Tuffy remembers that chance encounter. Hubbell, after being informed who owned those posters, flippantly asked, “Well who’s that?” to which a Firehouse employee responded, “He’s standing right behind you.” He befriended Tuffy even having him come to his house to receive an antique jukebox as a gift.
Tuffy was impressed with Hubbell’s house: “It’s nuts … it’s what my room looked like in high school.”
Hubbell’s friendship with Tuffy led to the creation of some commissioned posters of his own. Tuffy’s first poster was for the band Clutch, his most recent, Skrillex. Hubbell’s commissioned works include a poster for Book of Love and Ted Leo and the Pharmacists, hanging on the walls of DNA lounge and Bottom of the Hill, two SF music venues.Mother’s little helper
As Hubbell has aged, his definition of rock success has matured. Hubbell met a woman named Sheryl Landeros. She was a single mother with three kids. Hubbell impressed upon her how much her kids would enjoy an excursion into the rock world.

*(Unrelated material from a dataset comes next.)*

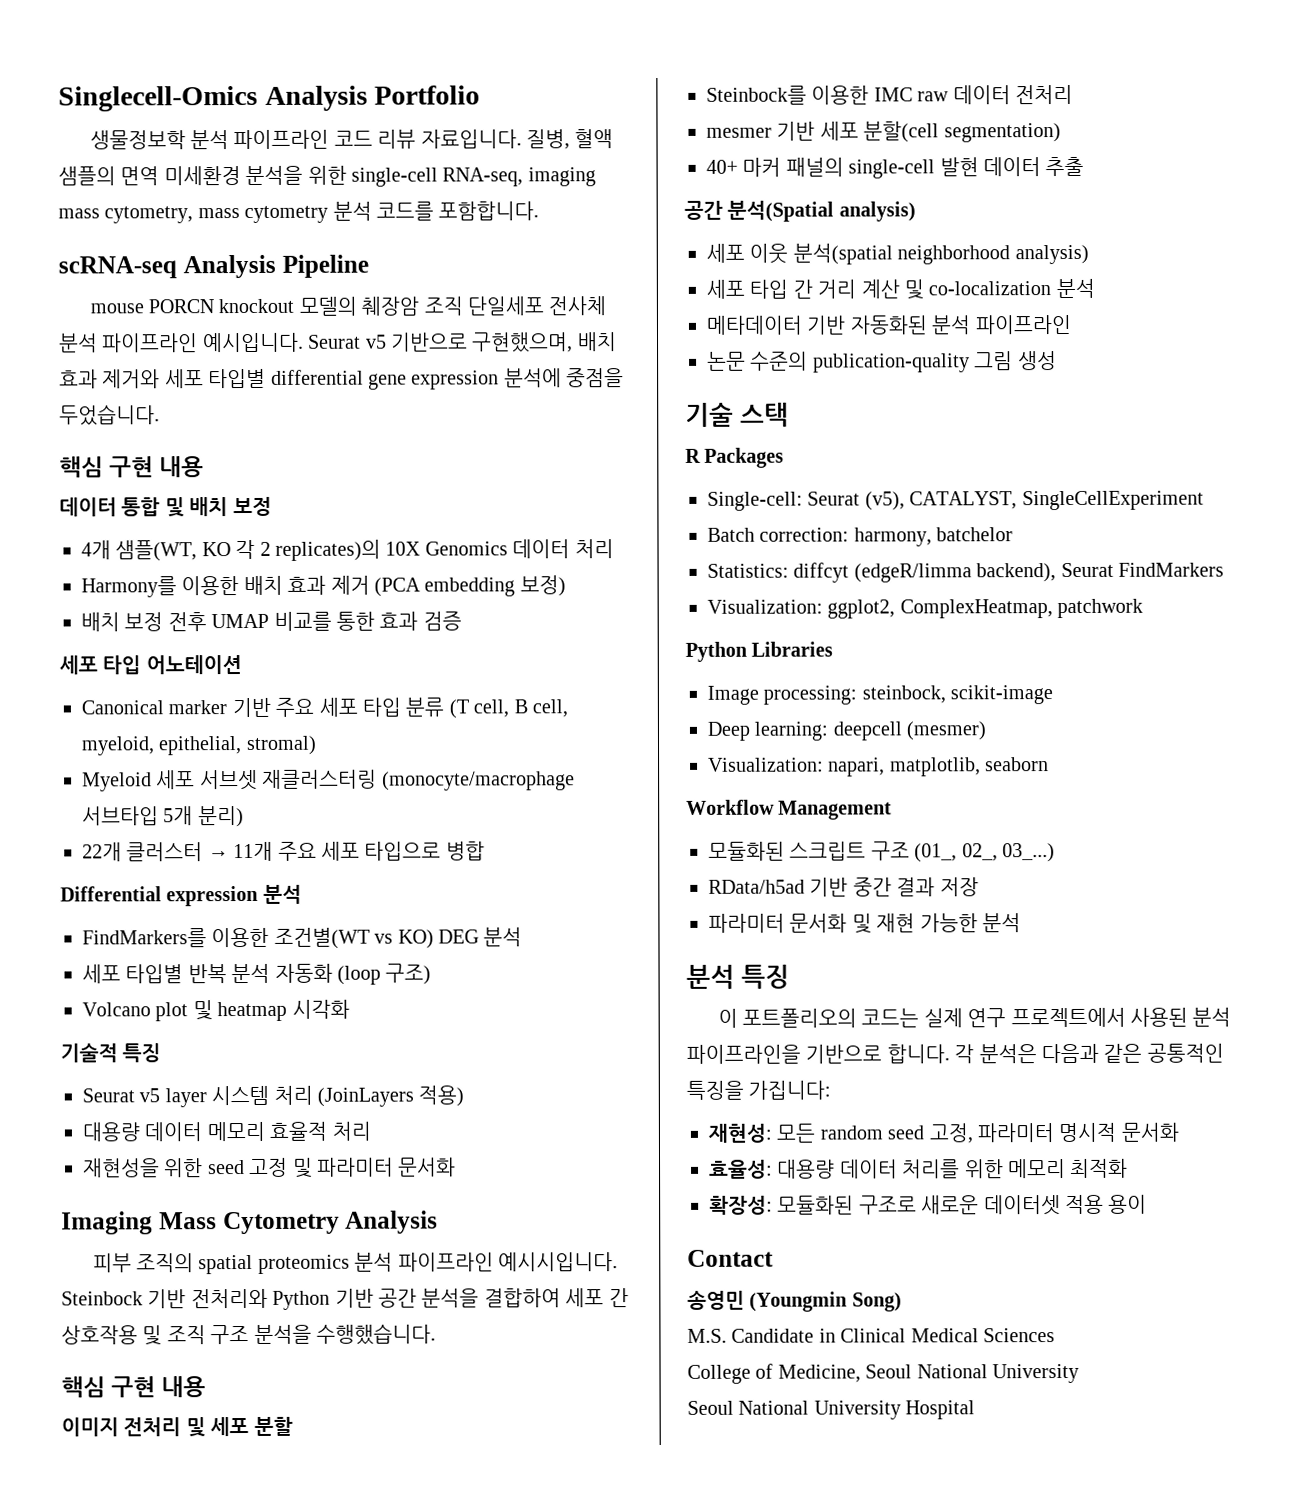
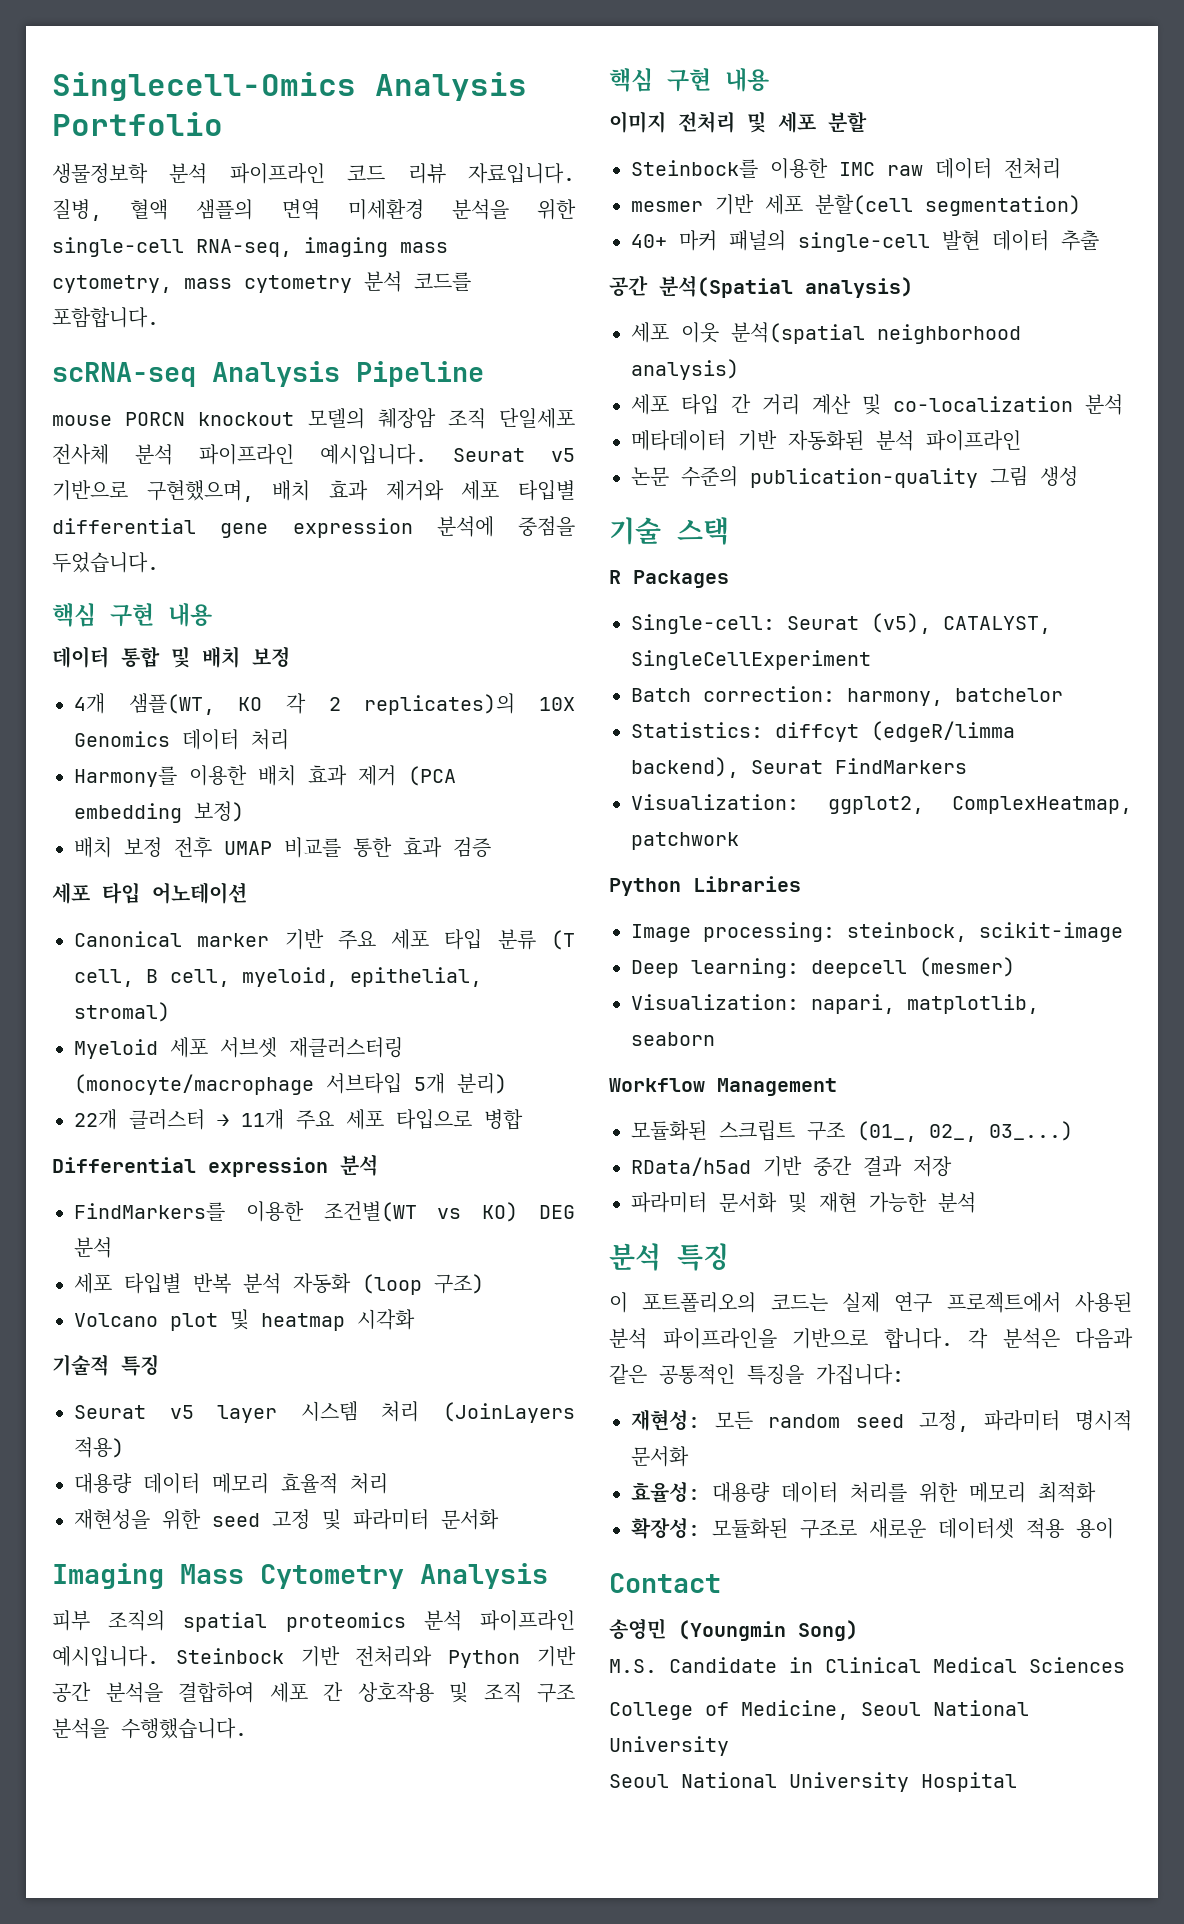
- 피부 조직의 spatial proteomics 분석 파이프라인 예시시입니다.
+ 피부 조직의 spatial proteomics 분석 파이프라인 예시입니다.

“Would you like to go to see Fallout Boy at the Great American Music Hall?” Landeros protested, insisting she didn’t have the means to attend. But Hubbell didn’t ask if she could afford it; he asked if she wanted to go. And with that, the plans were made.
Landeros’ oldest daughter was so excited that she asked if a friend could come. And several arrangements later, Hubbell was driving down the road toward SF with four kids and an elated mother.
But their plans were interrupted as two Honda Civics, street racing across the Bay Bridge at 3 in the morning, swerved at the last minute, both sideswiping the Durango he was driving, totaling the vehicle. Everyone seemed fine at first. It wasn’t until after the concert that one of the girls began to develop a black eye, and a visit to the doctor confirmed a broken nose and cheekbone.
“I think we were just in shock,” Landeros said. The police gave the stranded family and their entertainment guide a ride to a restaurant. They had to wait until morning for a car rental business to open. Hubbell offered them a choice: Rent a car and go home, or in true rock 'n’ roll fashion keep going. Those children decided a car accident was no reason to miss Fallout Boy.
Even though it was the first concert those girls ever went to, it could also end up the most memorable. And as might be expected in a house that’s as much an homage to rock ’n’ roll as it is a home, a collage of pictures from that concert occupy a place of honor on the wall, with smiling girls and big red letters that say, “Thank you, Hubbell.”Jan. 27, 2015: This story was modified to correct the spelling of Chris Hubbell’s name.